I would like the lines below, from the one with "html: <div>Si prohibisce" through the one with "html: none ->", copied exactly and without any pictures.

***

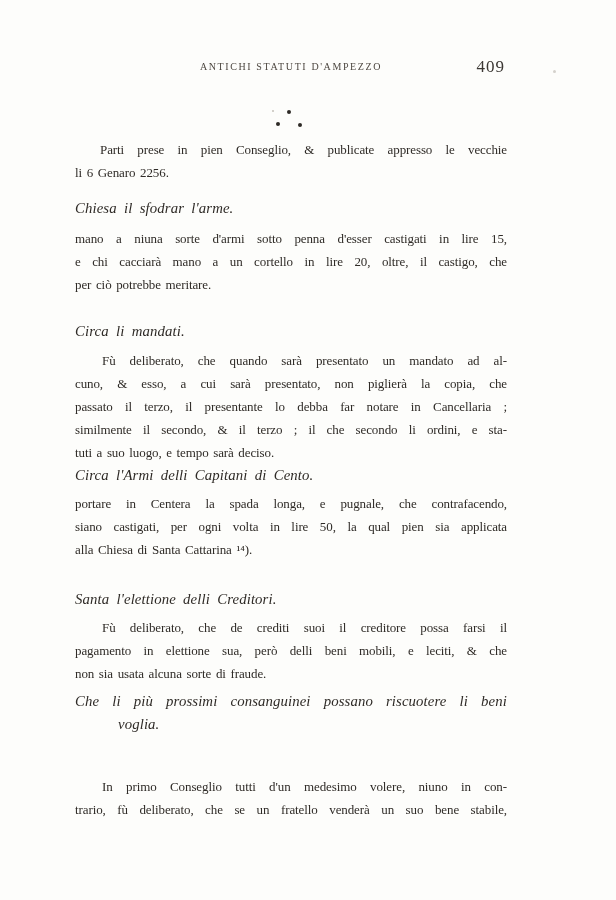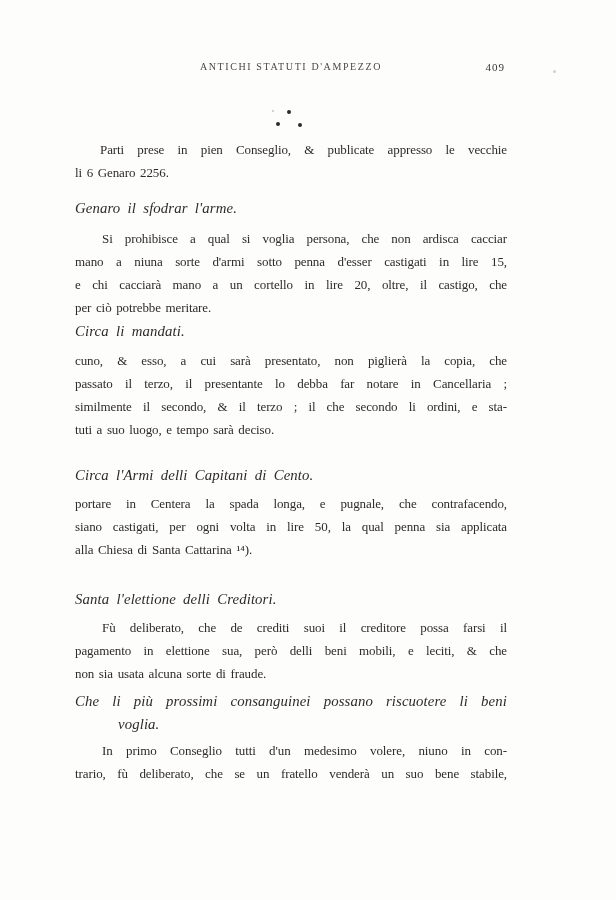"409" .page-number { font-size: 11px -> 17px }
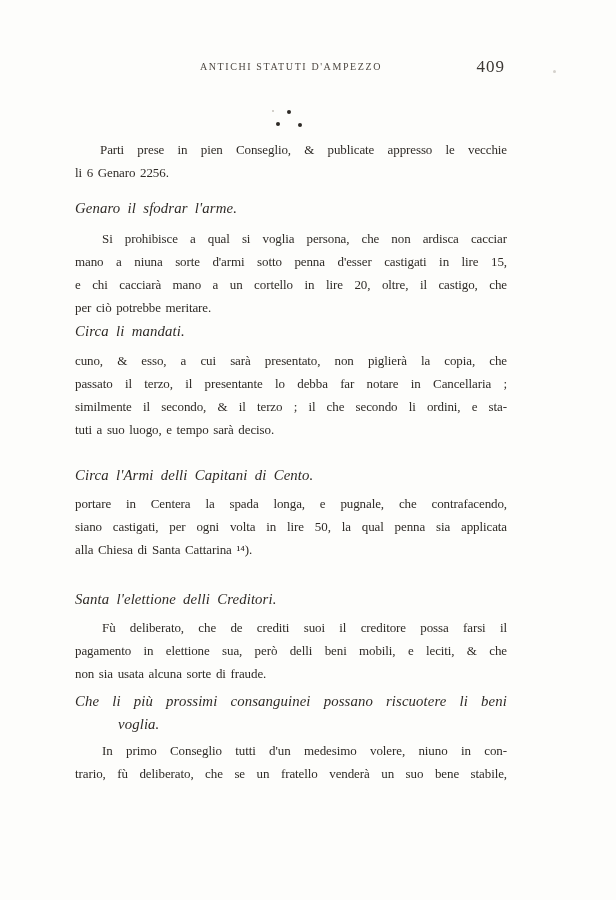"Genaro il sfodrar l'arme." div.line { text: Genaro -> Chiesa }
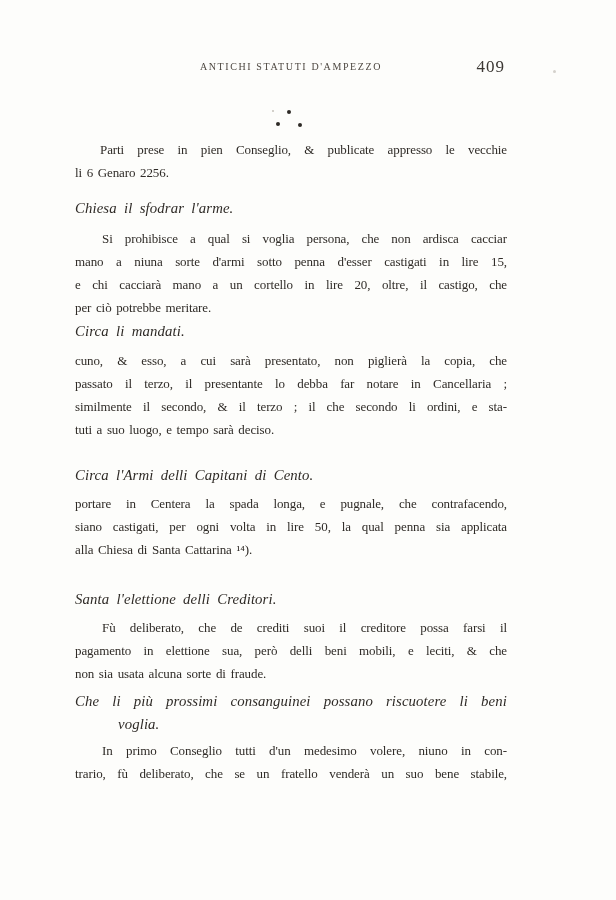"Si prohibisce a qual si" div.line { html: <div>Si prohibisce a qual si voglia persona, che non ardisca cacciar</div> -> none }
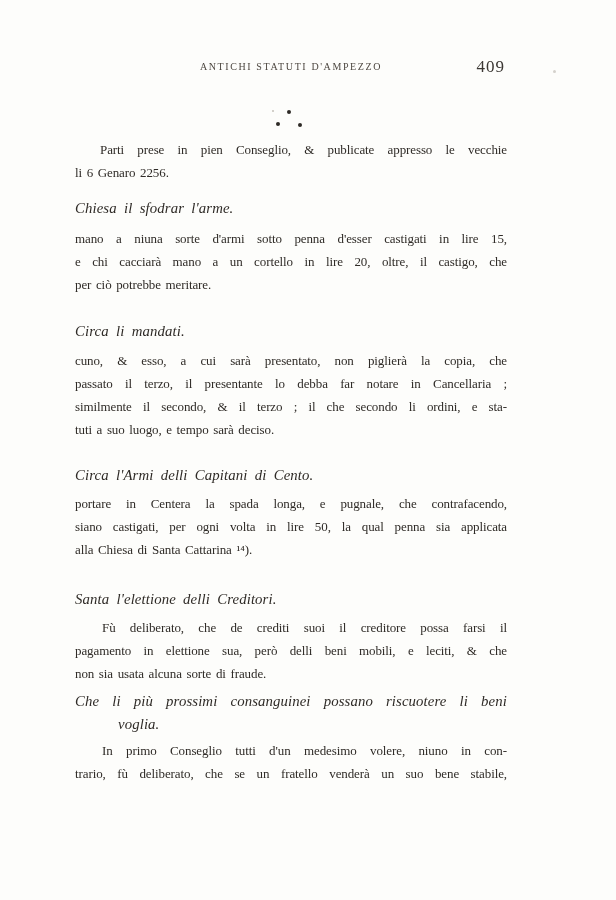"Fù deliberato, che quando sarà" div.line { html: none -> <div>Fù deliberato, che quando sarà presentato un mandato ad al-</div> }
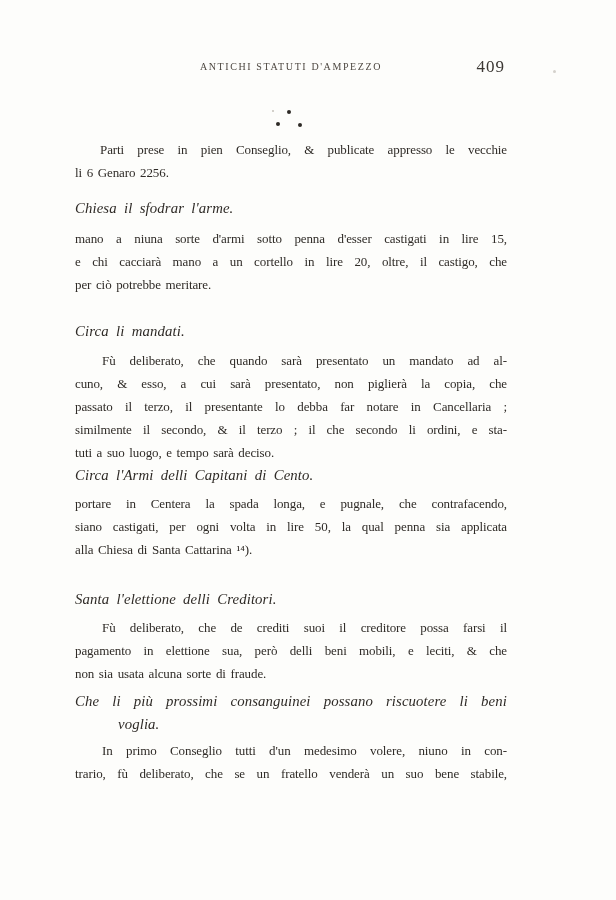"siano castigati, per ogni volta" div.line { text: penna -> pien }
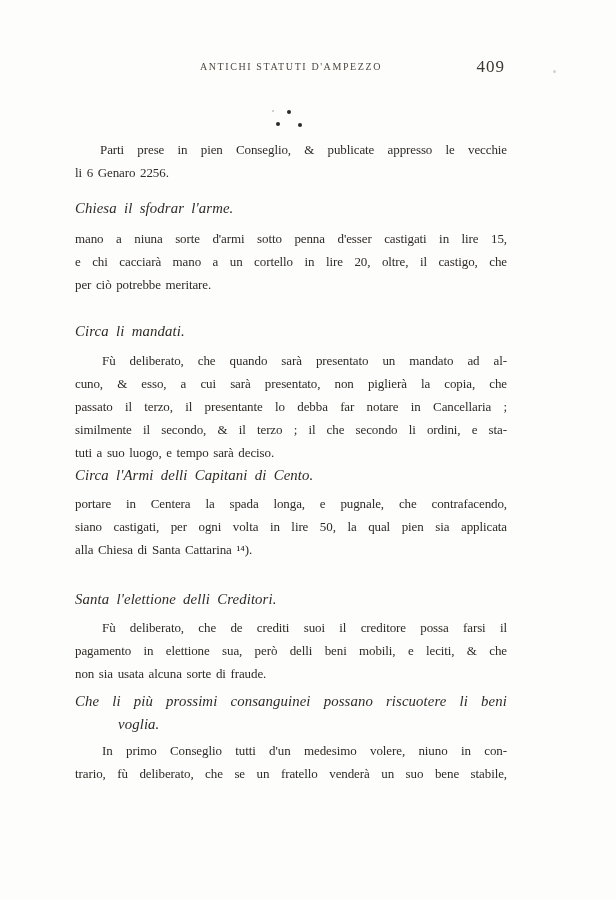"In primo Conseglio tutti d'un" div.block { top: 739px -> 775px }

***

TASK OUTPUT:
"Si prohibisce a qual si" div.line { html: <div>Si prohibisce a qual si voglia persona, che non ardisca cacciar</div> -> none }
"Fù deliberato, che quando sarà" div.line { html: none -> <div>Fù deliberato, che quando sarà presentato un mandato ad al-</div> }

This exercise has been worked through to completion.